Service Oriented Enterprise


Saturday, December 06, 2003

Process Oriented Uptime  

As more and more applications are moved to a process-centric approach, I believe that we can anticipate a fundamental change in the systems management layer. Today, most systems management products tend to focus on measuring the uptime of a computer, a cluster or a piece of software (like an application server). As our applications become more distributed across the network (web services or other means), it will become essential to view the uptime (and other quality concerns) from a process perspective where the system would scan all of the involved services and their respective non-functional concerns. After all, a sales manager isn't concerned with the up-time of a WebLogic instance; rather, he/she is concerned with the ability to work the sales process.

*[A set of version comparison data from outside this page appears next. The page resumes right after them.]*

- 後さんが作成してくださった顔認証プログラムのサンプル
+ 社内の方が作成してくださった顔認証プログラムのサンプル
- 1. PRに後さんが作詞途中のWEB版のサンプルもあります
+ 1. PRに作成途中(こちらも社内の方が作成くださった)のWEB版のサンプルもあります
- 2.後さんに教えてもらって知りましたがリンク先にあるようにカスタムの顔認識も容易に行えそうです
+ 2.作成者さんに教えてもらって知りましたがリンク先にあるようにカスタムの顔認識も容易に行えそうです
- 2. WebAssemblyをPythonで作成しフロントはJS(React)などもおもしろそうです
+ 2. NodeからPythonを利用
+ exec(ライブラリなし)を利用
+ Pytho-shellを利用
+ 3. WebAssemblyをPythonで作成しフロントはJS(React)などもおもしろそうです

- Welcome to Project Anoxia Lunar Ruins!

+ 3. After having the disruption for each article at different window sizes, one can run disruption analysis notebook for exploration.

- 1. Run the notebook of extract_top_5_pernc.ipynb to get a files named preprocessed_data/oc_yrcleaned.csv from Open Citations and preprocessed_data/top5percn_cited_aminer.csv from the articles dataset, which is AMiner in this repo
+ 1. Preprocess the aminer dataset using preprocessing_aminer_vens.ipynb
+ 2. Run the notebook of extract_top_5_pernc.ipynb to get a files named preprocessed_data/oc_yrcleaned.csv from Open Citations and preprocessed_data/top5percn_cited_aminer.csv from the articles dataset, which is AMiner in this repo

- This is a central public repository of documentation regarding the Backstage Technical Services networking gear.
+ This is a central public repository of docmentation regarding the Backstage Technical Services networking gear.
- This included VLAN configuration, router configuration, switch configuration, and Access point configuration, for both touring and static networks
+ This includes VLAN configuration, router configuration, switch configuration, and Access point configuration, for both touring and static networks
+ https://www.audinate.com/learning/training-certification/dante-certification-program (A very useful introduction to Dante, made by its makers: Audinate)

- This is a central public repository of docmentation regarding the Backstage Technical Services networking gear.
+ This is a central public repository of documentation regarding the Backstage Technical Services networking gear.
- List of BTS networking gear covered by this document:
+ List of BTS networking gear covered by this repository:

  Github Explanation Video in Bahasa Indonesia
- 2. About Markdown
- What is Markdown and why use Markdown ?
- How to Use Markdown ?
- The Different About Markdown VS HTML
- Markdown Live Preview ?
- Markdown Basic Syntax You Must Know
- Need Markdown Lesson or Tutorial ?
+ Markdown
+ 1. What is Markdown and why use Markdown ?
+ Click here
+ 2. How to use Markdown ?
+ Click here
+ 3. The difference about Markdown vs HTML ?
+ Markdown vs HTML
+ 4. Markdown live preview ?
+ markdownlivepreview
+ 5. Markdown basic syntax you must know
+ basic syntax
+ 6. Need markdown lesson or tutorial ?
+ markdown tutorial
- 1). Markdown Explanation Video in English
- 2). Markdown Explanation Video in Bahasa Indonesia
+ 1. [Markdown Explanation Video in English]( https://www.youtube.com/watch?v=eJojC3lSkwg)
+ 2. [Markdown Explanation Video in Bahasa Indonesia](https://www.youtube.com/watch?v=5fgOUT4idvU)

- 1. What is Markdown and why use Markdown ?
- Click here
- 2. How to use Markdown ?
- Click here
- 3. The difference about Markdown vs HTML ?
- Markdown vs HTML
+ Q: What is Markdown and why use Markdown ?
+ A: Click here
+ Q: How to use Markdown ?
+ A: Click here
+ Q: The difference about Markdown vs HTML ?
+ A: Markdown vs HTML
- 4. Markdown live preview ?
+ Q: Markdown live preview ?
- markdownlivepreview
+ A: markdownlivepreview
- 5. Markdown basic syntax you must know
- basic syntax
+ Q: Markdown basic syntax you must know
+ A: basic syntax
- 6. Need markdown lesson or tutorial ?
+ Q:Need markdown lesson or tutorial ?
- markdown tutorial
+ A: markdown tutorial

Integrating software quality concerns back to the business process at hand will also allow people to prioritize the processes and re-allocate resources according to the business impact. One could see where the various 'on-demand' efforts that are being pursued could come in very handy in this scenario.

posted by jeff | 10:48 AM


ZapThink Kicks Gartner Below the Belt  

In the last fifteen years of following I.T. analysts, I am unable to remember when one analyst group called another "dead on arrival", but that is exactly what ZapThink has done.

Going far beyond their bounds of providing useful, unbiased information, ZapThink took direct aim at Gartner and called their web services framework "Inaccurate", "incomplete", "unhelpful" and an example of "a horseless carriage".

In my opinion, the decision for ZapThink to take public aim at an older Gartner report lacks professionalism and maturity. Perhaps it is time for ZapThink to reconsider their own reports, to concentrate on their customers and avoid the below-the-belt attacks on the competition.

See: http://www.zapthink.com/report.html?id=ZAPFLASH-12032003

posted by jeff | 6:23 AM


Sunday, November 30, 2003

BPM Twist  

Here's an interesting BPM twist. A company called, "Clear Technology" claims:

"Tranzax is the industry’s first business process management platform designed specifically to capture and replicate the business processing behavior of an enterprise’s best employees, and then optimize and extend these best practices across the enterprise."

I have no idea if they can pull this off, but I like the sound of it. It does raise an interesting question. If you force everyone to use the same process, how can you expect process innovation to occur?